How to run distributed training using Horovod and MXNet on AWS DL Containers and AWS Deep Learning AMIs

Distributed training of large deep learning models has become an indispensable way of model training for computer vision (CV) and natural language processing (NLP) applications. Open source frameworks such as Horovod provide distributed training support to Apache MXNet, PyTorch, and TensorFlow. Converting your non-distributed Apache MXNet training script to use distributed training with Horovod only requires 4-5 lines of additional code. Horovod is an open-source distributed deep learning framework created by Uber. It leverages efficient inter-GPU and inter-node communication methods such as NVIDIA Collective Communications Library (NCCL) and Message Passing Interface (MPI) to distribute and aggregate model parameters between workers. The primary use case of Horovod is to make distributed deep learning fast and easy: to take a single-GPU training script and scale it successfully to train across many GPUs in parallel. For those unfamiliar with using Horovod and Apache MXNet for distributed training, we recommend first reading our previous blog post on the subject before diving into this example.

MXNet is integrated with Horovod through the common distributed training APIs defined in Horovod.
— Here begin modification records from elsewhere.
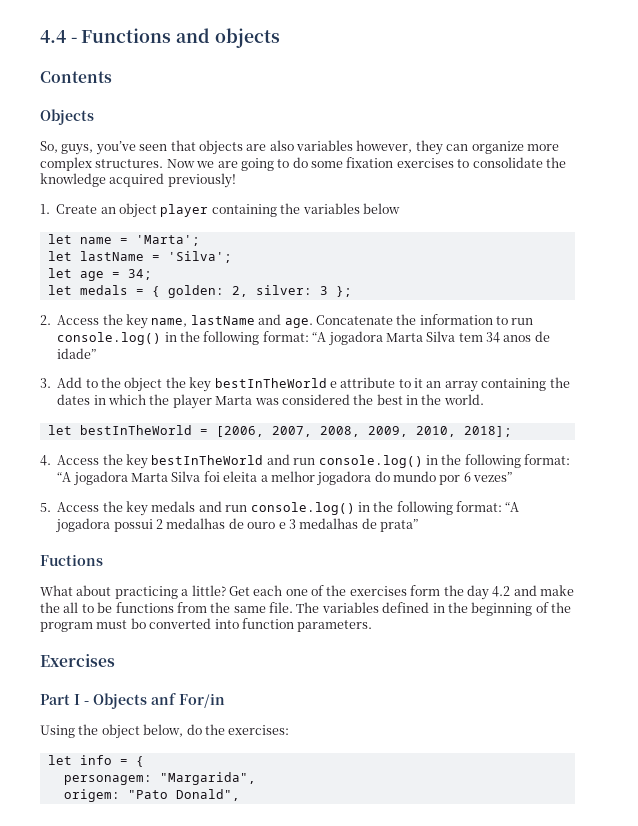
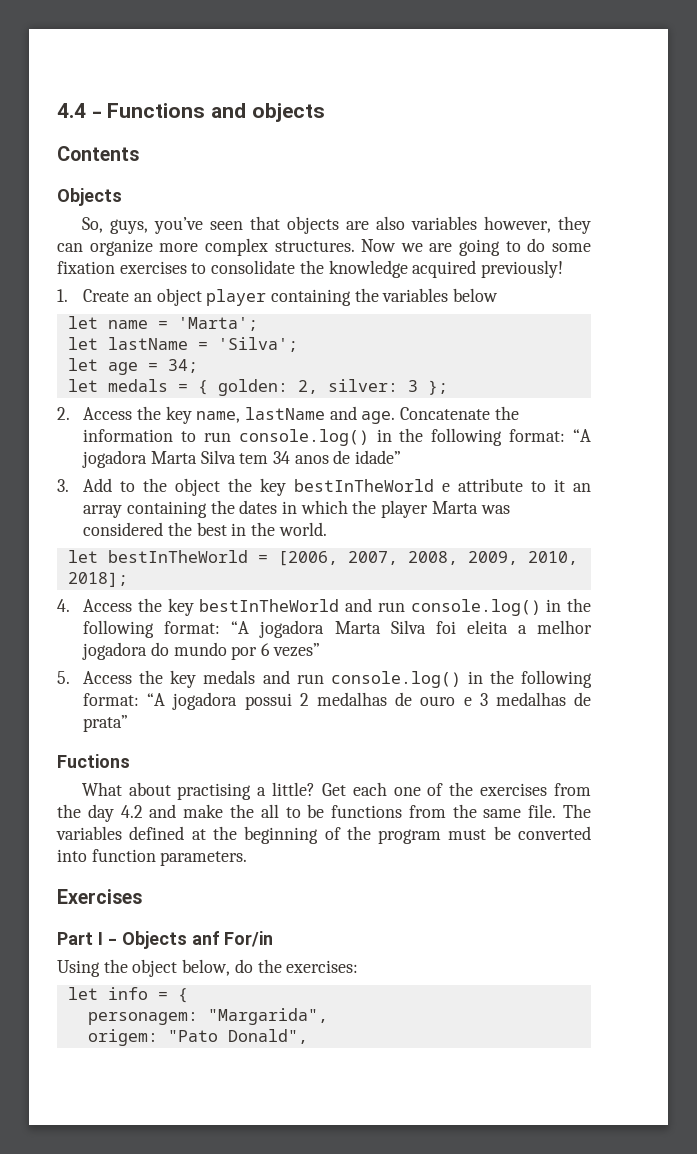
- What about practicing a little?
+ What about practising a little?
- Get each one of the exercises form the day 4.2 and make the all to be functions from the same file.
+ Get each one of the exercises from the day 4.2 and make the all to be functions from the same file.
- The variables defined in the beginning of the program must bo converted into function parameters.
+ The variables defined at the beginning of the program must be converted into function parameters.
You can convert the non-distributed training script to a Horovod world by following the higher level code skeleton. This is a streamlined user experience where the user only has to add few lines of code to make it Horovod compatible. However, other pain points may still make distributed training not flow as smoothly as expected. For example, you may need to install additional software and libraries and resolve your incompatibilities to make distributed training works. Horovod requires a certain version of Open MPI, and if you want to leverage high-performance training on NVIDIA GPUs, you need to install a NCCL library. Another pain point you may encounter is when trying to scale up the number of training nodes in the cluster. You need to make sure all the software and libraries in the new nodes are properly installed and configured.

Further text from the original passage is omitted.